Revision comparison data:
====

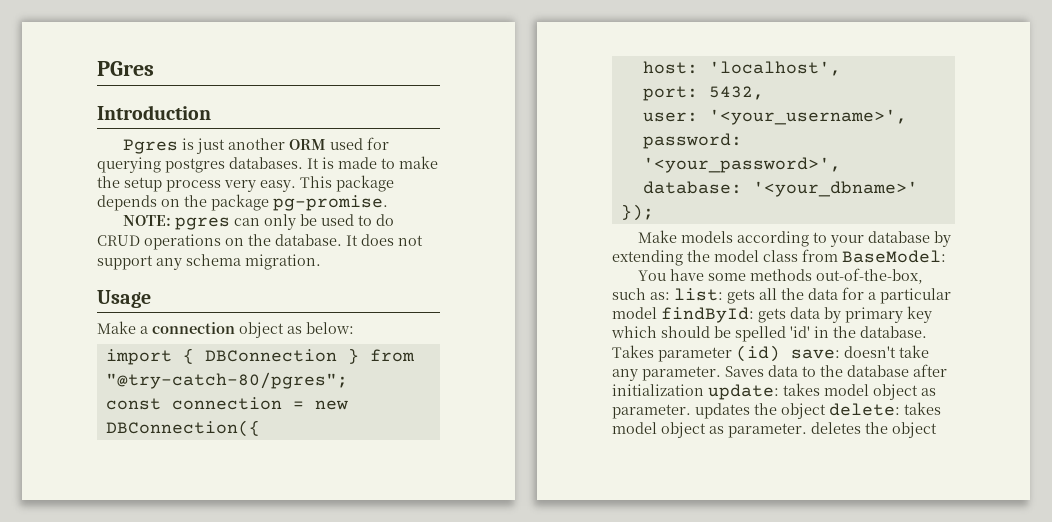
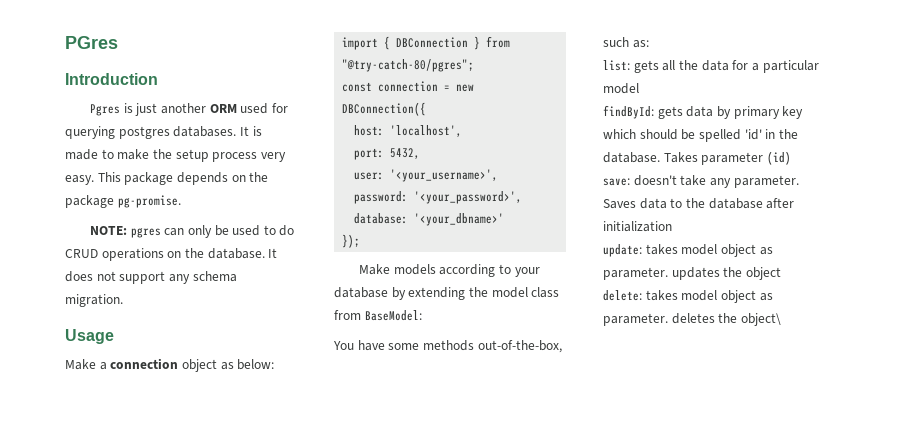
- You have some methods out-of-the-box, such as: list: gets all the data for a particular model findById: gets data by primary key which should be spelled 'id' in the database.
+ You have some methods out-of-the-box, such as:
+ list: gets all the data for a particular model
+ findById: gets data by primary key which should be spelled 'id' in the database.
- Takes parameter (id) save: doesn't take any parameter.
+ Takes parameter (id)
+ save: doesn't take any parameter.
- Saves data to the database after initialization update: takes model object as parameter. updates the object delete: takes model object as parameter. deletes the object
+ Saves data to the database after initialization
+ update: takes model object as parameter. updates the object
+ delete: takes model object as parameter. deletes the object\

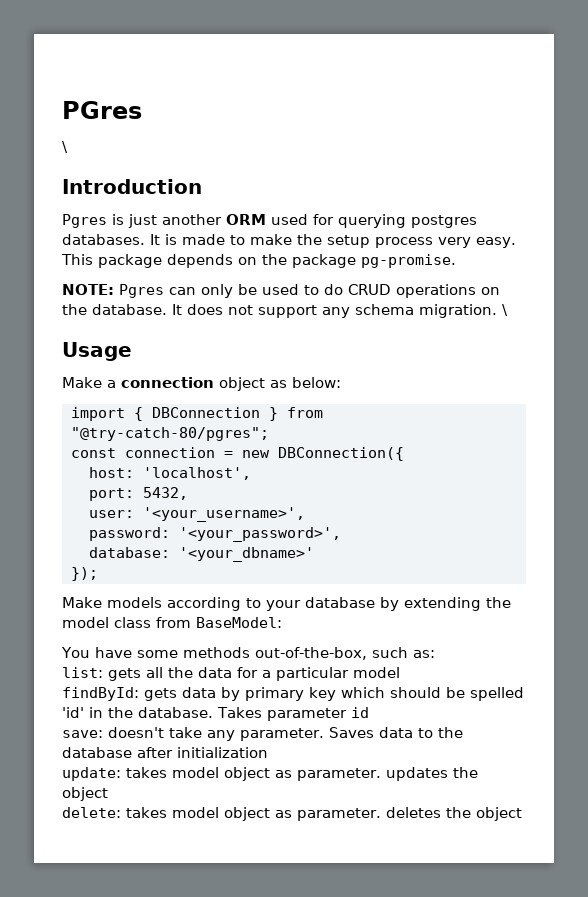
  PGres
+ \
- NOTE: pgres can only be used to do CRUD operations on the database.
+ NOTE: Pgres can only be used to do CRUD operations on the database.
- It does not support any schema migration.
+ It does not support any schema migration. \
- Takes parameter (id)
+ Takes parameter id
- delete: takes model object as parameter. deletes the object\
+ delete: takes model object as parameter. deletes the object

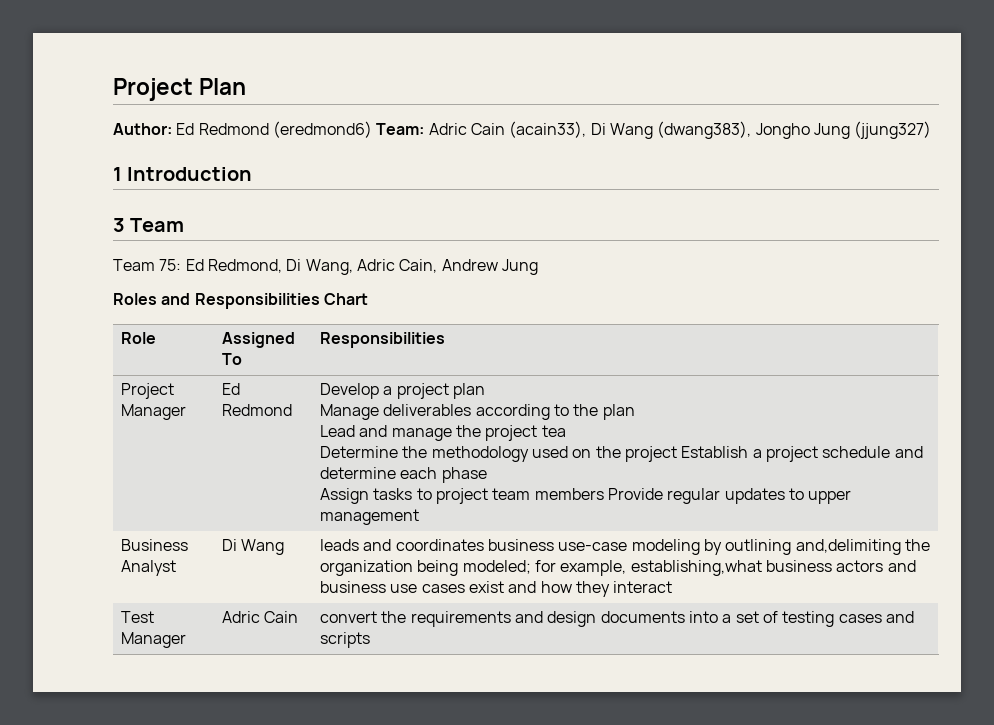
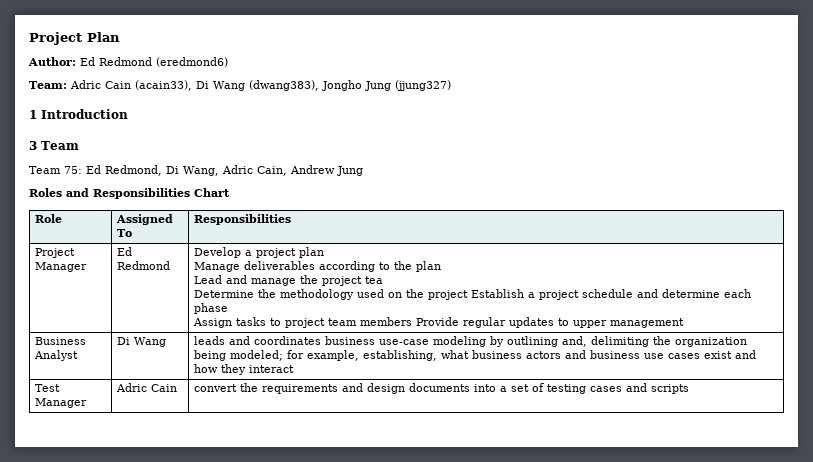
- Author: Ed Redmond (eredmond6) Team: Adric Cain (acain33), Di Wang (dwang383), Jongho Jung (jjung327)
+ Author: Ed Redmond (eredmond6)
+ Team: Adric Cain (acain33), Di Wang (dwang383), Jongho Jung (jjung327)
- Business Analyst | Di Wang | leads and coordinates business use-case modeling by outlining and,delimiting the organization being modeled; for example, establishing,what business actors and business use cases exist and how they interact
+ Business Analyst | Di Wang | leads and coordinates business use-case modeling by outlining and, delimiting the organization being modeled; for example, establishing, what business actors and business use cases exist and how they interact

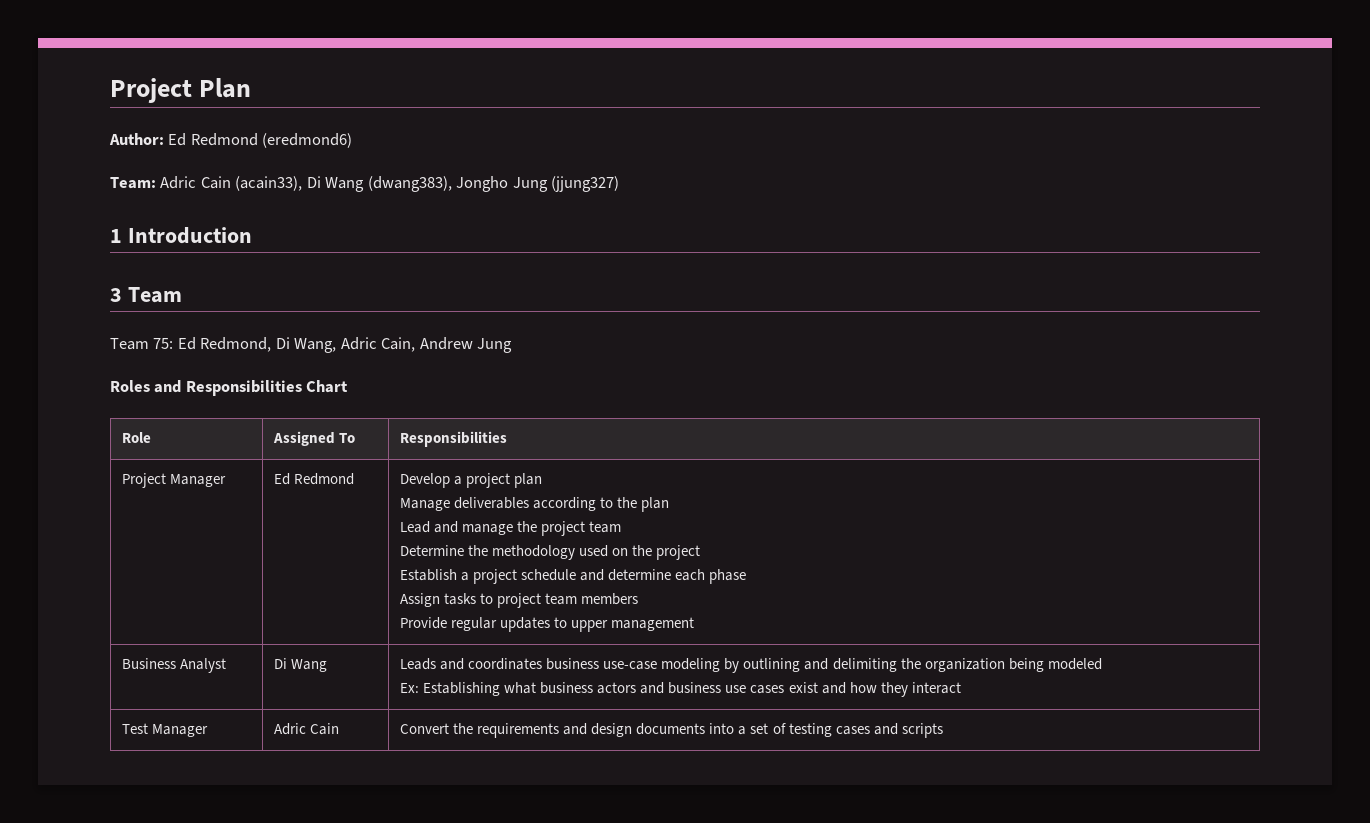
- Lead and manage the project tea
+ Lead and manage the project team
- Determine the methodology used on the project Establish a project schedule and determine each phase
+ Determine the methodology used on the project
+ Establish a project schedule and determine each phase
- Assign tasks to project team members Provide regular updates to upper management
+ Assign tasks to project team members
+ Provide regular updates to upper management
- Business Analyst | Di Wang | leads and coordinates business use-case modeling by outlining and, delimiting the organization being modeled; for example, establishing, what business actors and business use cases exist and how they interact
+ Business Analyst | Di Wang | Leads and coordinates business use-case modeling by outlining and delimiting the organization being modeled
+ Ex: Establishing what business actors and business use cases exist and how they interact
- Test Manager | Adric Cain | convert the requirements and design documents into a set of testing cases and scripts
+ Test Manager | Adric Cain | Convert the requirements and design documents into a set of testing cases and scripts

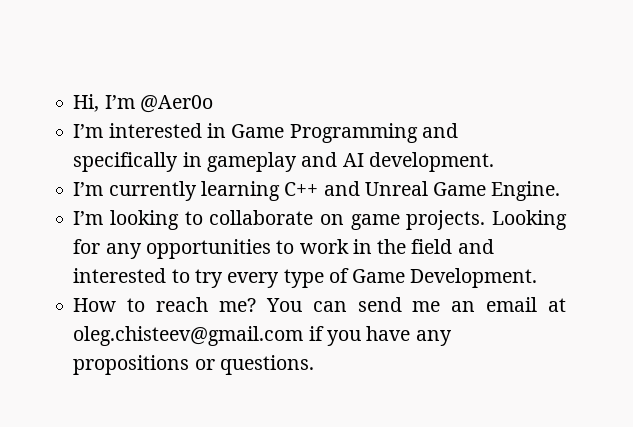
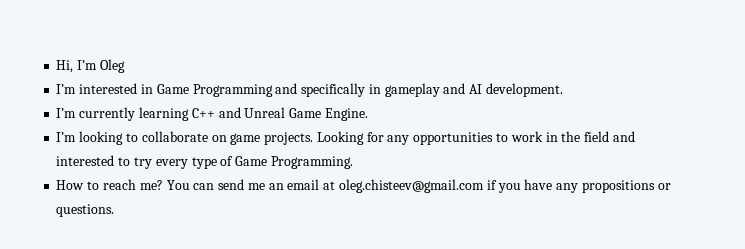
- Hi, I’m @Aer0o
+ Hi, I’m Oleg
- Looking for any opportunities to work in the field and interested to try every type of Game Development.
+ Looking for any opportunities to work in the field and interested to try every type of Game Programming.

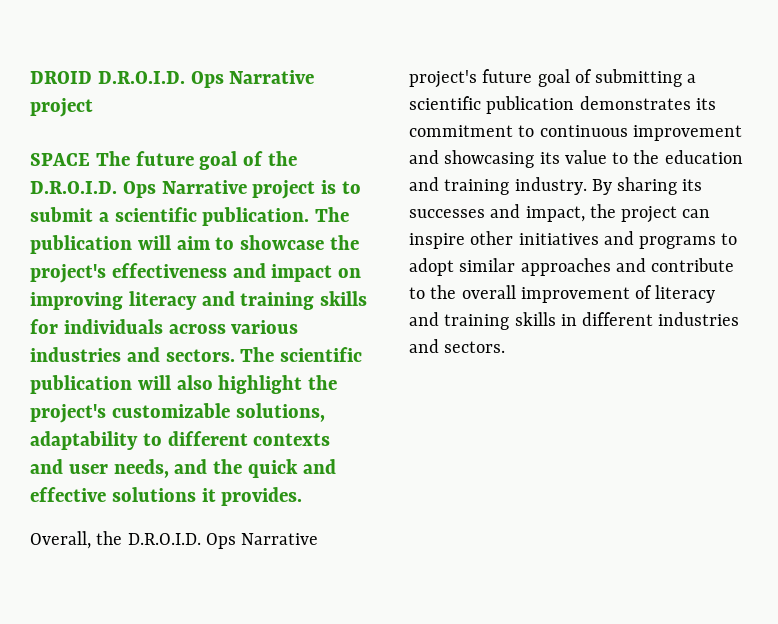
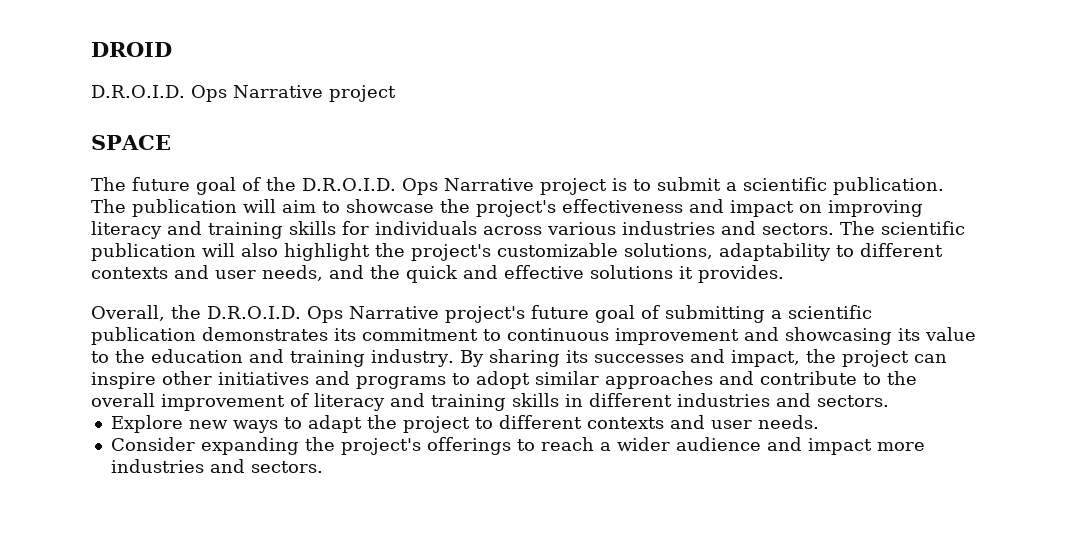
- DROID D.R.O.I.D. Ops Narrative project
+ DROID
+ D.R.O.I.D. Ops Narrative project
- SPACE The future goal of the D.R.O.I.D. Ops Narrative project is to submit a scientific publication.
+ SPACE
+ The future goal of the D.R.O.I.D. Ops Narrative project is to submit a scientific publication.
+ Explore new ways to adapt the project to different contexts and user needs.
+ Consider expanding the project's offerings to reach a wider audience and impact more industries and sectors.

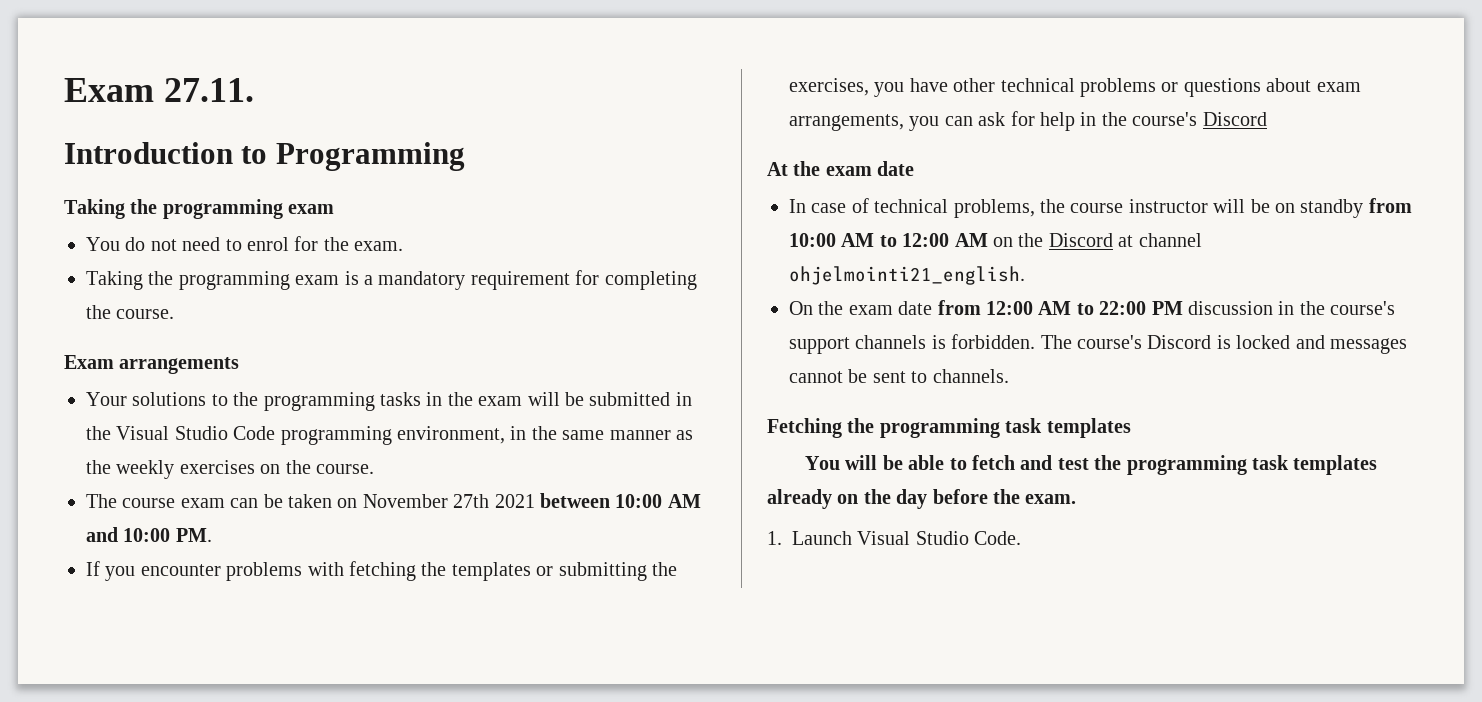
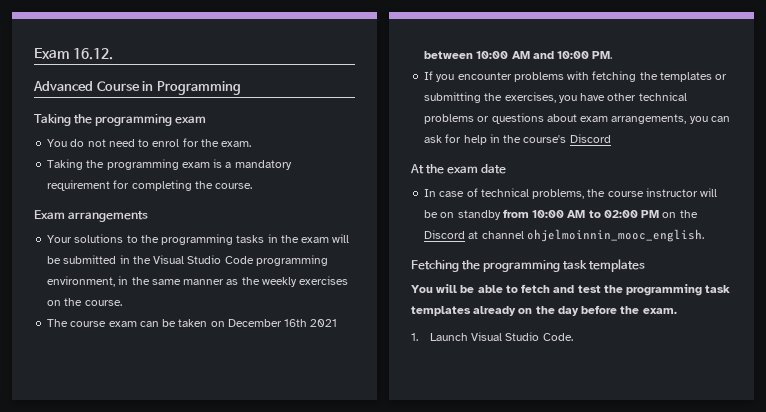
- Exam 27.11.
- Introduction to Programming
+ Exam 16.12.
+ Advanced Course in Programming
- The course exam can be taken on November 27th 2021 between 10:00 AM and 10:00 PM.
+ The course exam can be taken on December 16th 2021 between 10:00 AM and 10:00 PM.
- In case of technical problems, the course instructor will be on standby from 10:00 AM to 12:00 AM on the Discord at channel ohjelmointi21_english.
- On the exam date from 12:00 AM to 22:00 PM discussion in the course's support channels is forbidden. The course's Discord is locked and messages cannot be sent to channels.
+ In case of technical problems, the course instructor will be on standby from 10:00 AM to 02:00 PM on the Discord at channel ohjelmoinnin_mooc_english.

====

> [Work required] Each line in the records that carries "Author" must be copied out.

> [Task output]
- Author: Ed Redmond (eredmond6) Team: Adric Cain (acain33), Di Wang (dwang383), Jongho Jung (jjung327)
+ Author: Ed Redmond (eredmond6)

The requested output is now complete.